Un anno fa le aziende concedevano ai clienti privati una scadenza media di pagamento di 27 giorni, che oggi è stata ridotta a 26, secondo i dati pubblicati oggi dalla società di incasso. Stessa tendenza per i clienti commerciali (scadenza ridotta da 30 a 27 giorni) e i poteri pubblici (da 34 a 31).

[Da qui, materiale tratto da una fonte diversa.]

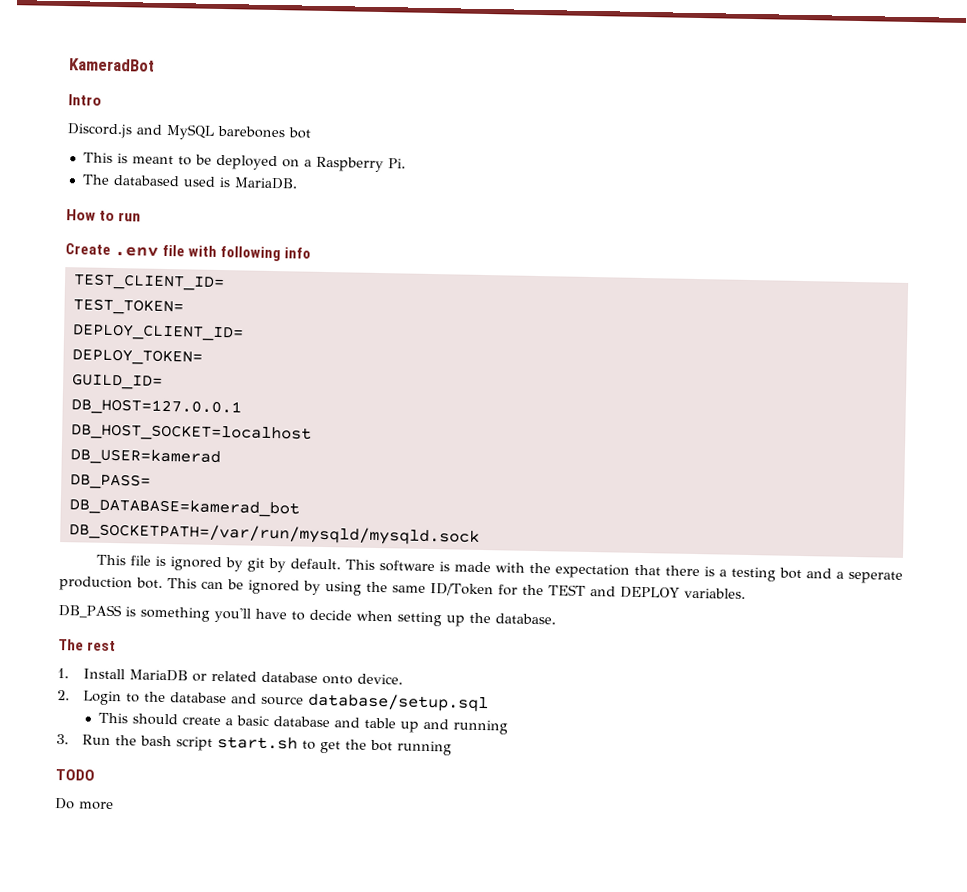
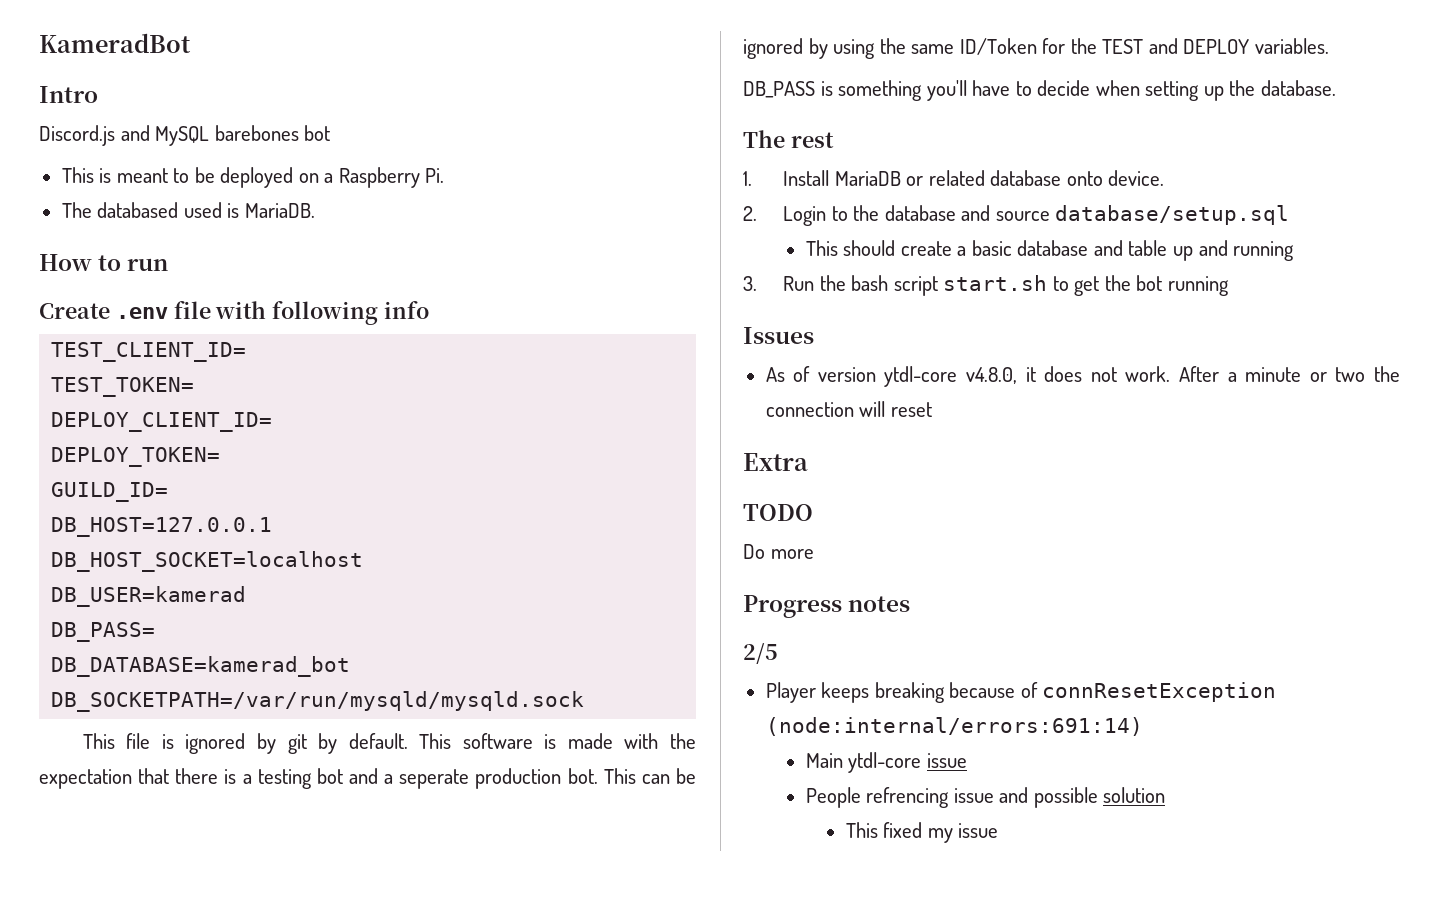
+ Issues
+ As of version ytdl-core v4.8.0, it does not work. After a minute or two the connection will reset
+ Extra
  TODO
  Do more
+ Progress notes
+ 2/5
+ Player keeps breaking because of connResetException (node:internal/errors:691:14)
+ Main ytdl-core issue
+ People refrencing issue and possible solution
+ This fixed my issue

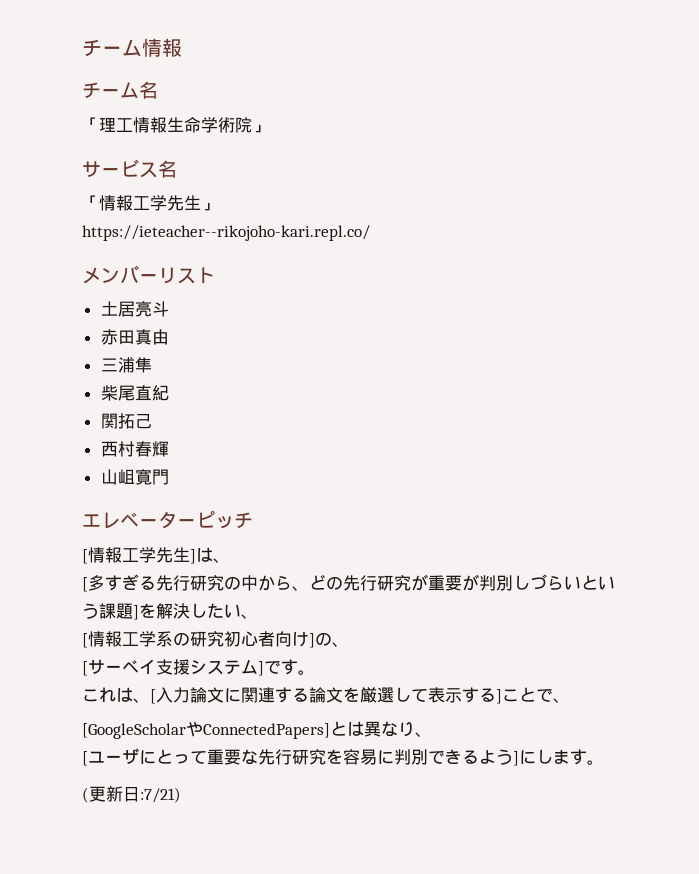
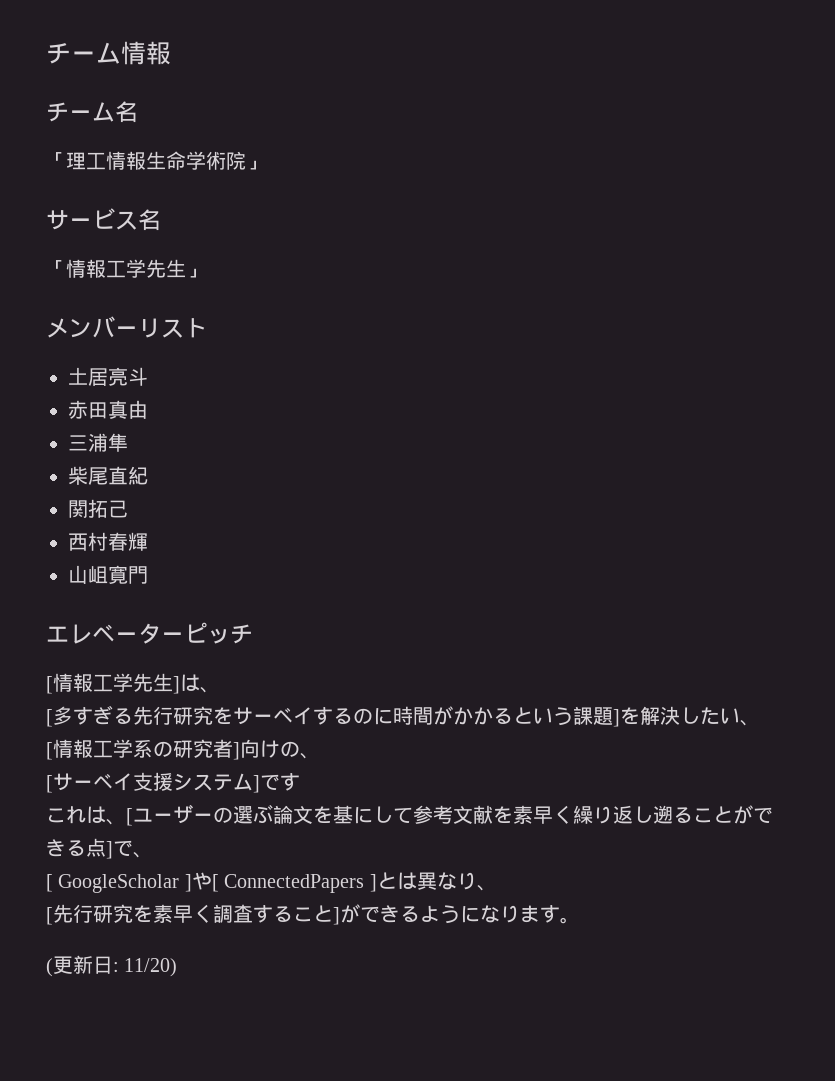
- https://ieteacher--rikojoho-kari.repl.co/
- [多すぎる先行研究の中から、どの先行研究が重要が判別しづらいという課題]を解決したい、
+ [多すぎる先行研究をサーベイするのに時間がかかるという課題]を解決したい、
- [情報工学系の研究初心者向け]の、
+ [情報工学系の研究者]向けの、
- [サーベイ支援システム]です。
+ [サーベイ支援システム]です
- これは、[入力論文に関連する論文を厳選して表示する]ことで、
- [GoogleScholarやConnectedPapers]とは異なり、
- [ユーザにとって重要な先行研究を容易に判別できるよう]にします。
+ これは、[ユーザーの選ぶ論文を基にして参考文献を素早く繰り返し遡ることができる点]で、
+ [ GoogleScholar ]や[ ConnectedPapers ]とは異なり、
+ [先行研究を素早く調査すること]ができるようになります。
- (更新日:7/21)
+ (更新日: 11/20)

La clientela, rileva ancora Intrum Justitia, si è adeguata senza batter ciglio. I clienti privati, come in precedenza, continuano infatti a saldare quanto dovuto in media 4 giorni dopo la data di scadenza e i clienti commerciali con 7 giorni di ritardo. Per Comuni, Cantoni e Confederazione si è assistito a un'accelerazione, con ritardi scesi da 11 giorni a 8.

I poteri pubblici, sottolinea ancora lo studio, saldano le fatture 34 giorni dopo averle ricevute e i clienti commerciali 39 giorni dopo. I dati sono migliori di quelli riscontrati presso i corrispondenti gruppi europei: 41 giorni per gli enti statali e 37 per le imprese. Un anno fa, in Europa, i ritardi si attestavano in entrambi i casi a 36 giorni.

In Europa, osserva Intrum Jusititia, i tempi necessari per saldare le fatture si sono allungati, contrariamente a quanto avvenuto in Svizzera.